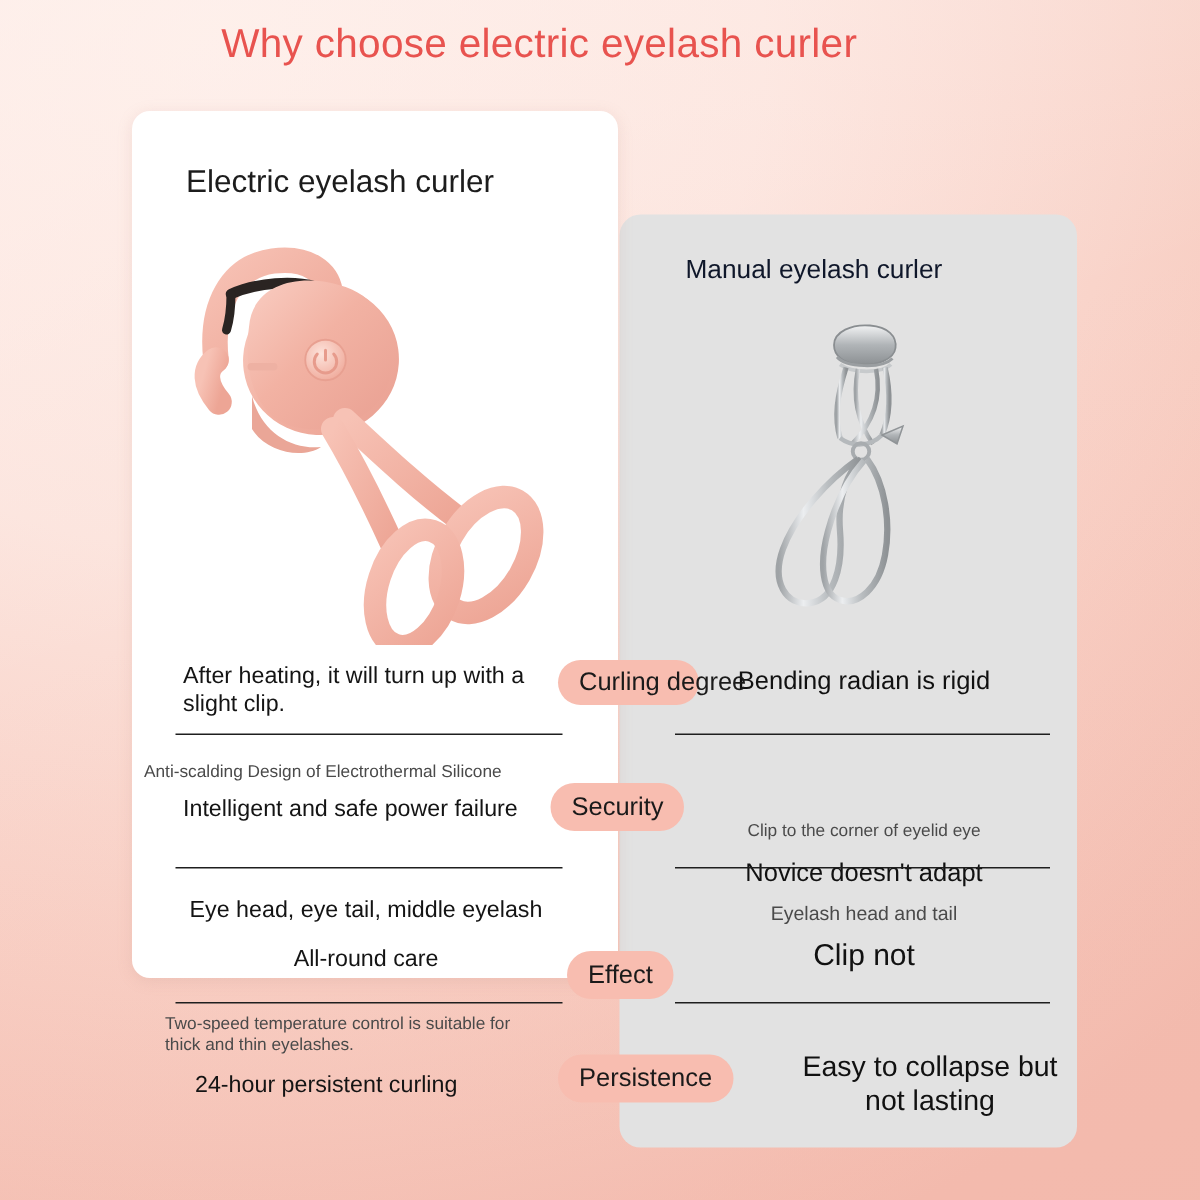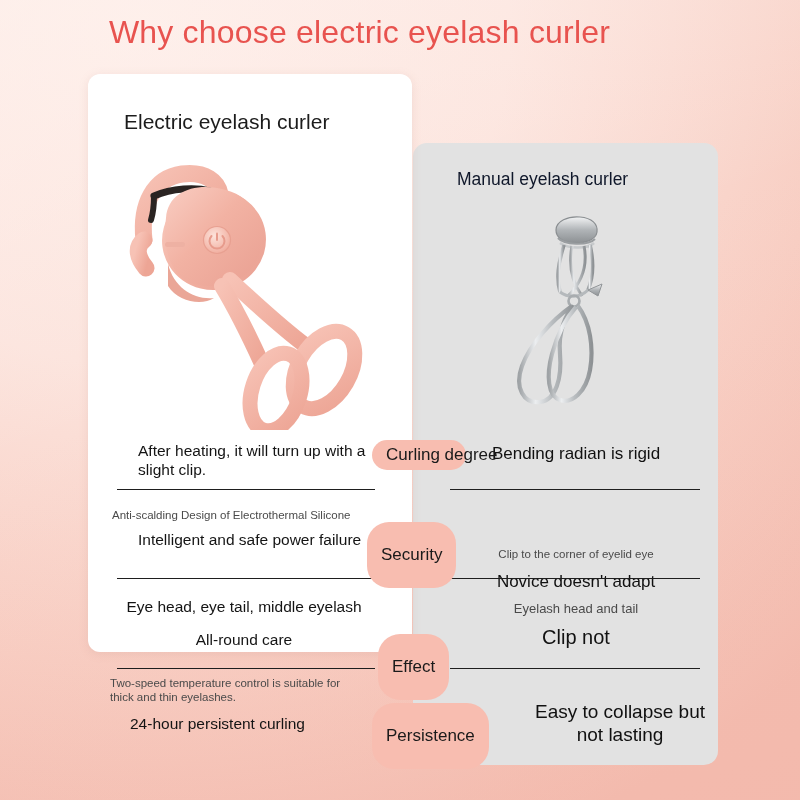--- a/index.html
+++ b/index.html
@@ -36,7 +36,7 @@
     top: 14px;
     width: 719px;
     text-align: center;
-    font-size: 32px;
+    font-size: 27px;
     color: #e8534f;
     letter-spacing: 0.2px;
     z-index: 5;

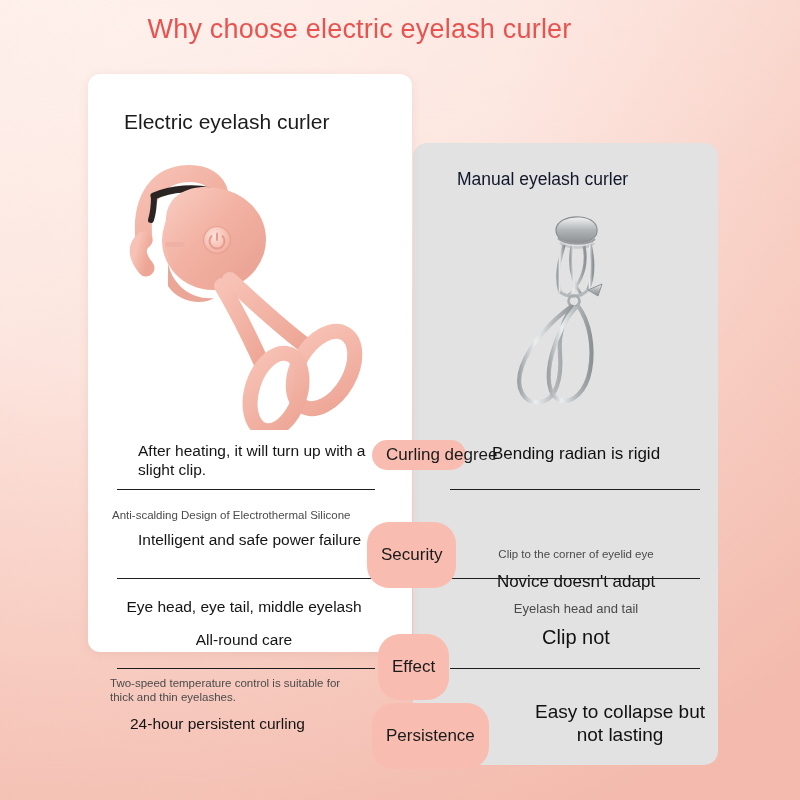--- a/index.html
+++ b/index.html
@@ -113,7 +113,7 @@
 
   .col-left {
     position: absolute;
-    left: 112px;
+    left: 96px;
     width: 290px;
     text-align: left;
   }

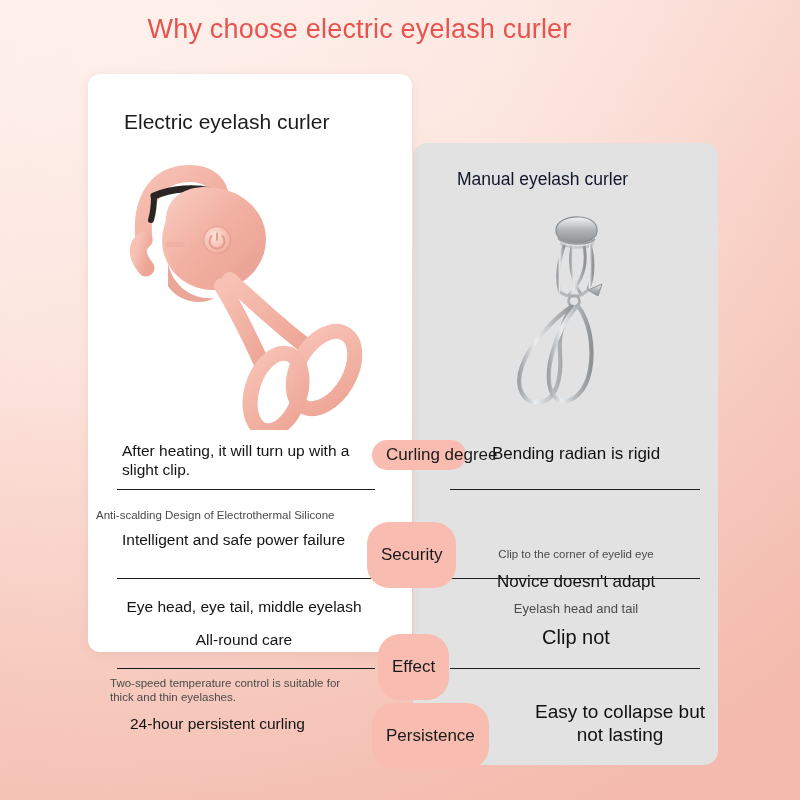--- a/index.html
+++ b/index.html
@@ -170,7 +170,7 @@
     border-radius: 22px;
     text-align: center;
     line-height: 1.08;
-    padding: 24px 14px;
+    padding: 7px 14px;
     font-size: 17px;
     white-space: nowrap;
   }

###

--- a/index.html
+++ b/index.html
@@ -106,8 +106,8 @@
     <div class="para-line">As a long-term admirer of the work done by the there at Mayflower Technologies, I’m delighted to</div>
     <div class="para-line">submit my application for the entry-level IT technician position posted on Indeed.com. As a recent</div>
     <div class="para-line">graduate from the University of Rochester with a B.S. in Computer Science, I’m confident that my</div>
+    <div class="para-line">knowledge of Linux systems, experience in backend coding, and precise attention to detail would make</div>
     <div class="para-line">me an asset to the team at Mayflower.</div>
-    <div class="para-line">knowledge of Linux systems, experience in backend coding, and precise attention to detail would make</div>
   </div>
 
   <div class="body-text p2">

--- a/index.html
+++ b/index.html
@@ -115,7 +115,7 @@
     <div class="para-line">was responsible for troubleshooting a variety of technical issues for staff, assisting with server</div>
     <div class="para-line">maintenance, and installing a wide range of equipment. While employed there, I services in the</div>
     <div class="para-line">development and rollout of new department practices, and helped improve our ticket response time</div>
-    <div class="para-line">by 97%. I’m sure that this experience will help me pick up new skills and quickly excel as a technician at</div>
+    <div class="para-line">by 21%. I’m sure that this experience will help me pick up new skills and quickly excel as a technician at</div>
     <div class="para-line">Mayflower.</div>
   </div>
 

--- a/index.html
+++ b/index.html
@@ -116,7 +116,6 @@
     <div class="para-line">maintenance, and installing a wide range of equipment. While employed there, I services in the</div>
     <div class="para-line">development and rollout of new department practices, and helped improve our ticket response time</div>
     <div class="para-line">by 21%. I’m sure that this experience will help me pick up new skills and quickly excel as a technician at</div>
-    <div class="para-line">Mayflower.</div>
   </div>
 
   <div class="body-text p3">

###

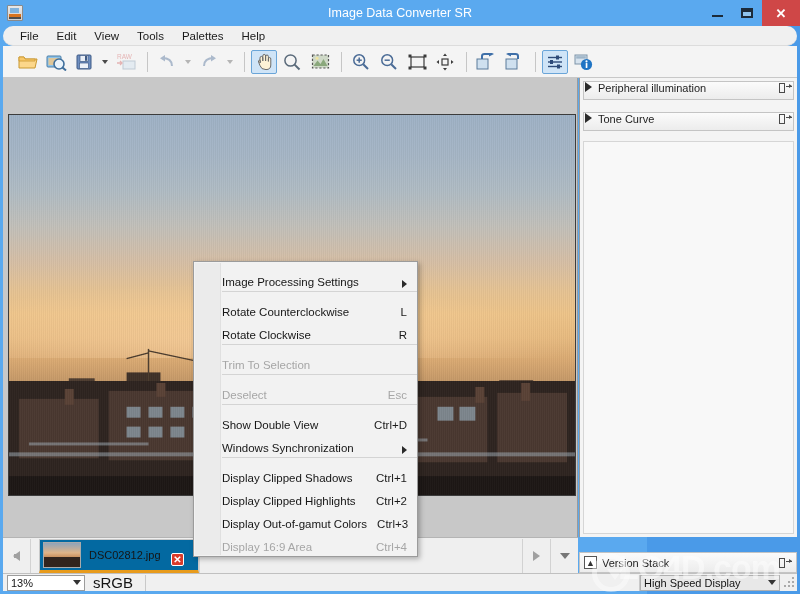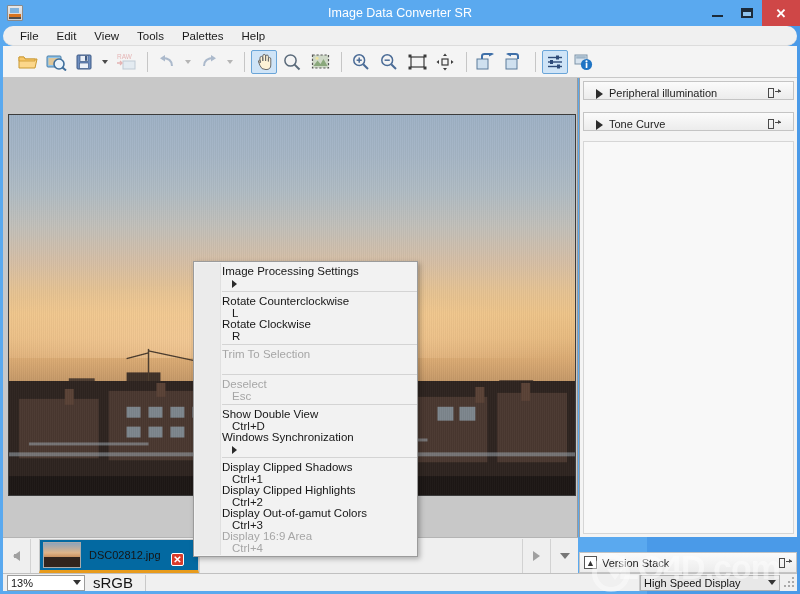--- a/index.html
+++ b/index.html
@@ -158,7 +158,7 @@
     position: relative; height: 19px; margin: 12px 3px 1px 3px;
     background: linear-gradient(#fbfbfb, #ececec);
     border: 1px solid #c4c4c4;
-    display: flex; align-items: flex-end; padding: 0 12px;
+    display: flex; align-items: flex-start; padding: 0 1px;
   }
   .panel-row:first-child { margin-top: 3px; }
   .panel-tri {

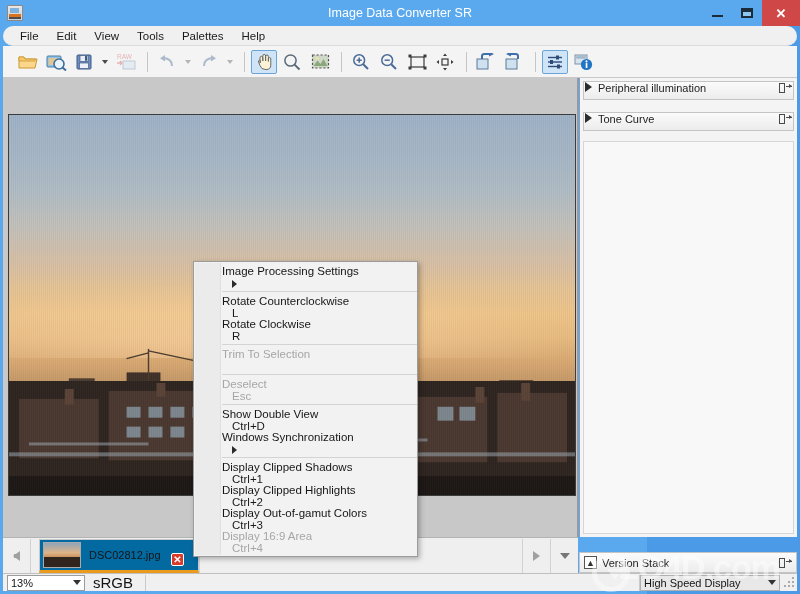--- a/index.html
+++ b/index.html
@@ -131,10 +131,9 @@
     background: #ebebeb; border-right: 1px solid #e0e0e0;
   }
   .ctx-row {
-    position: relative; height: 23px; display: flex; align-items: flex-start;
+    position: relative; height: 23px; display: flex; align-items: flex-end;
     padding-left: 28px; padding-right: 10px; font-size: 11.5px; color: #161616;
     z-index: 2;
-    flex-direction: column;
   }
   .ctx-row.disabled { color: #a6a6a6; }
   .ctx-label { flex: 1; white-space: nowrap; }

###

» **Your goal**
Report each line of the material above where the word "that" appears.

» **Result**
     <div class="para-line">graduate from the University of Rochester with a B.S. in Computer Science, I’m confident that my</div>
-    <div class="para-line">by 97%. I’m sure that this experience will help me pick up new skills and quickly excel as a technician at</div>
+    <div class="para-line">by 21%. I’m sure that this experience will help me pick up new skills and quickly excel as a technician at</div>
     <div class="para-line">by 21%. I’m sure that this experience will help me pick up new skills and quickly excel as a technician at</div>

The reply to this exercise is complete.